Alonzo-Rojo A, García-Ortiz J E, Ortiz-Aranda M, Gallegos-Arreola M P, Figuera-Villanueva L E
Genetics Department, Western Biomedical Research Center, , , México.
Centro Universitario de Ciencias de la Salud, , , México.
Genet Mol Res. 2017 Sep 21;16(3):gmr-16-03-gmr.16032602. doi: 10.4238/gmr16032602.
Mucopolysaccharidosis type I (MPS-I) is an autosomal recessive lysosomal storage disorder caused by a deficiency or absence of α--iduronidase, which is involved in the catabolism of glycosaminoglycans (GAGs).

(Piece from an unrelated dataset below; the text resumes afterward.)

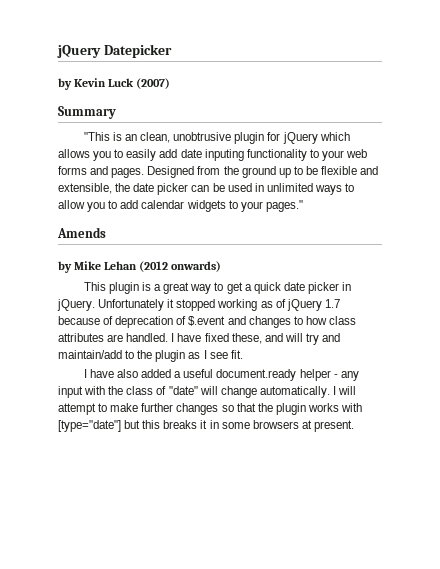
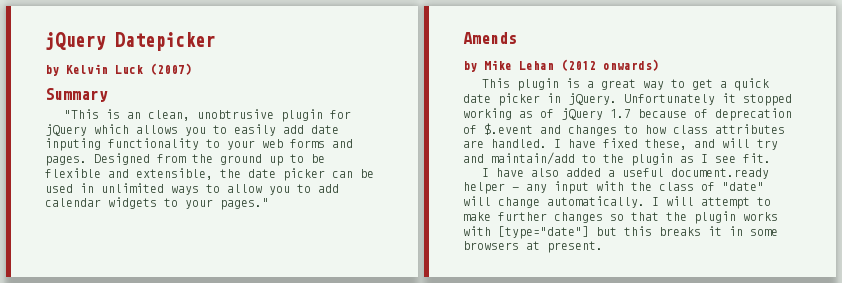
[74,78,107,87] Kevin -> [66,64,108,74] Kelvin

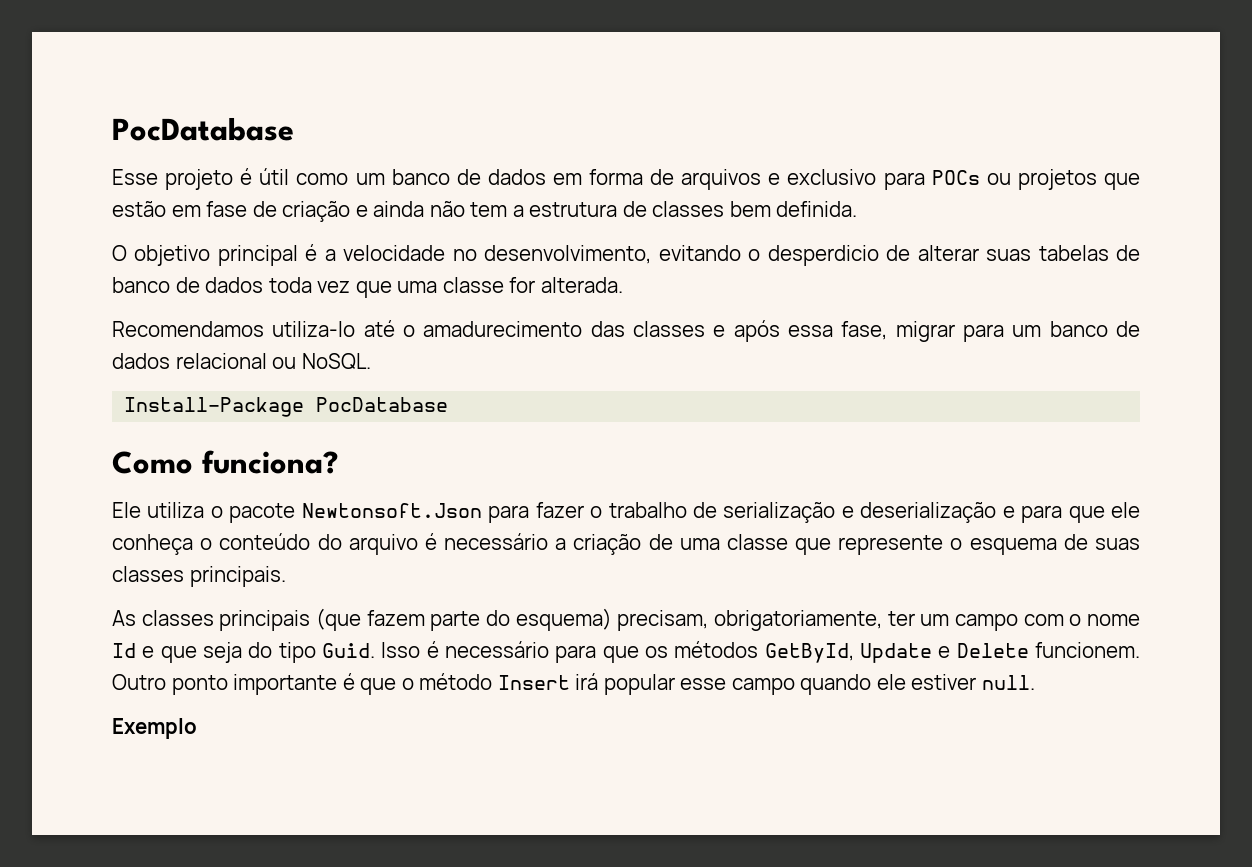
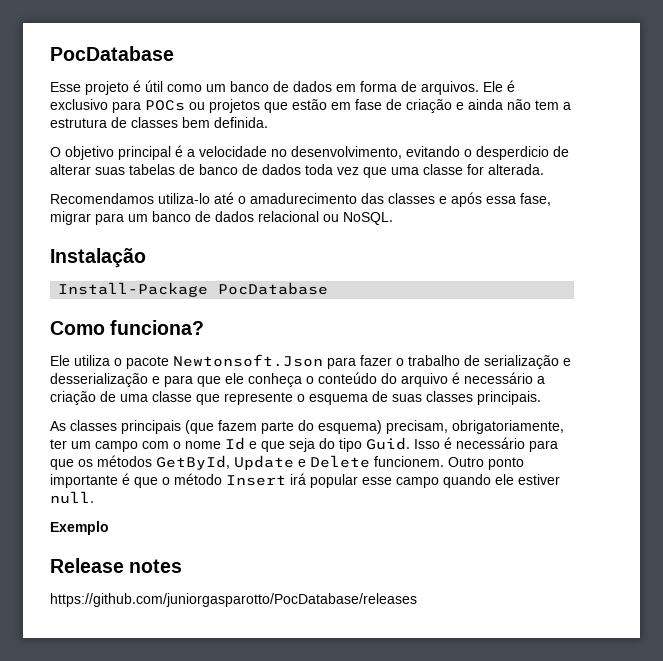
[681,169,781,190] arquivos e -> [421,80,515,95] arquivos. Ele é
(371, 361) none -> [50,248,146,268] // Instalação
[860,502,997,523] deserialização -> [50,373,148,387] desserialização
(197, 728) none -> [50,558,183,573] [50,593,417,607] // Release notes // https://github.com/juniorgasparotto/PocDatabase/releases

This deficiency leads to the accumulation of GAGs in several organs. Given the wide spectrum of the disease, MPS-I has historically been classified into 3 clinical subtypes - severe (Hurler syndrome), intermediate (Hurler-Scheie syndrome), and mild (Scheie syndrome) - none of which is determined by residual enzyme activity. Eleven Mexican patients with MPS-I from northwestern México were evaluated. Diagnoses were confirmed through quantification of GAGs in urine and enzyme assay for α--iduronidase. Regardless of phenotype, all patients had various degrees of infiltrated facies, short stature, dysostosis multiplex, joint contractures, and corneal opacity typical of the disease. A better understanding of the spectrum of this disease can assist in diagnosis, treatment, and improvement in the quality of life for these patients.

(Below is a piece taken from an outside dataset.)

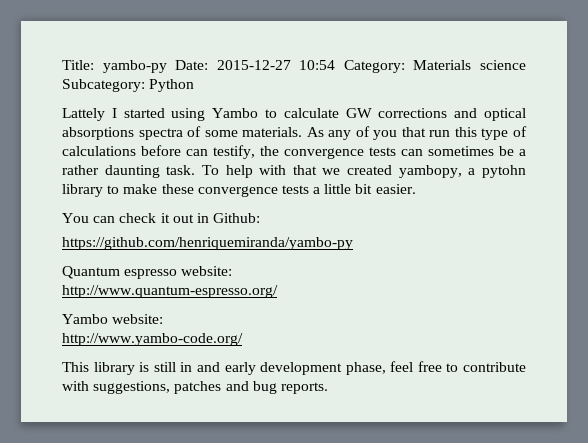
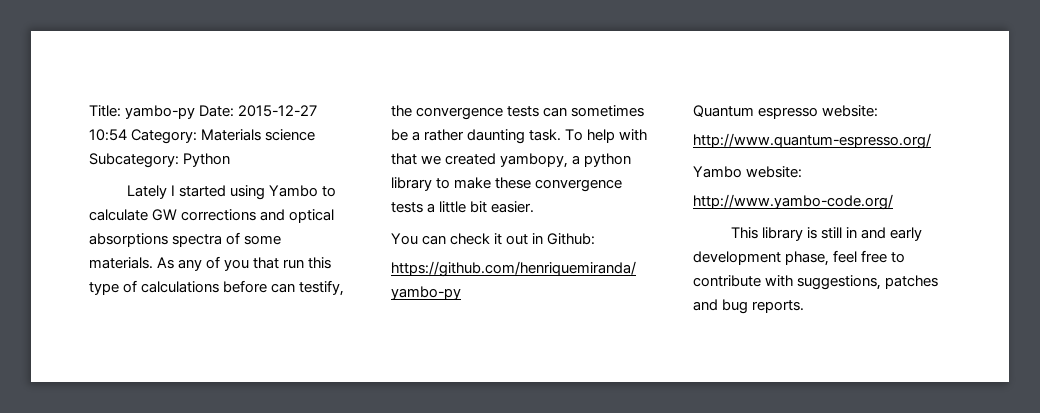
[62,108,105,121] Lattely -> [126,185,167,199] Lately
[481,165,526,178] pytohn -> [584,153,632,167] python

I型黏多糖贮积症(MPS-I)是一种常染色体隐性溶酶体贮积病,由α-L-艾杜糖醛酸酶缺乏或缺失引起,该酶参与糖胺聚糖(GAGs)的分解代谢。这种缺乏导致GAGs在多个器官中积累。鉴于该疾病的广泛谱系,MPS-I在历史上被分为3种临床亚型——重型(Hurler综合征)、中间型(Hurler-Scheie综合征)和轻型(Scheie综合征)——其中没有一种是由残余酶活性决定的。对来自墨西哥西北部的11例MPS-I患者进行了评估。通过尿液中GAGs的定量和α-L-艾杜糖醛酸酶的酶活性测定确诊。无论表型如何,所有患者都有不同程度的浸润面容、身材矮小、多发性骨发育异常、关节挛缩和角膜混浊,这些都是该疾病的典型症状。更好地了解这种疾病的谱系有助于这些患者的诊断、治疗和生活质量的改善。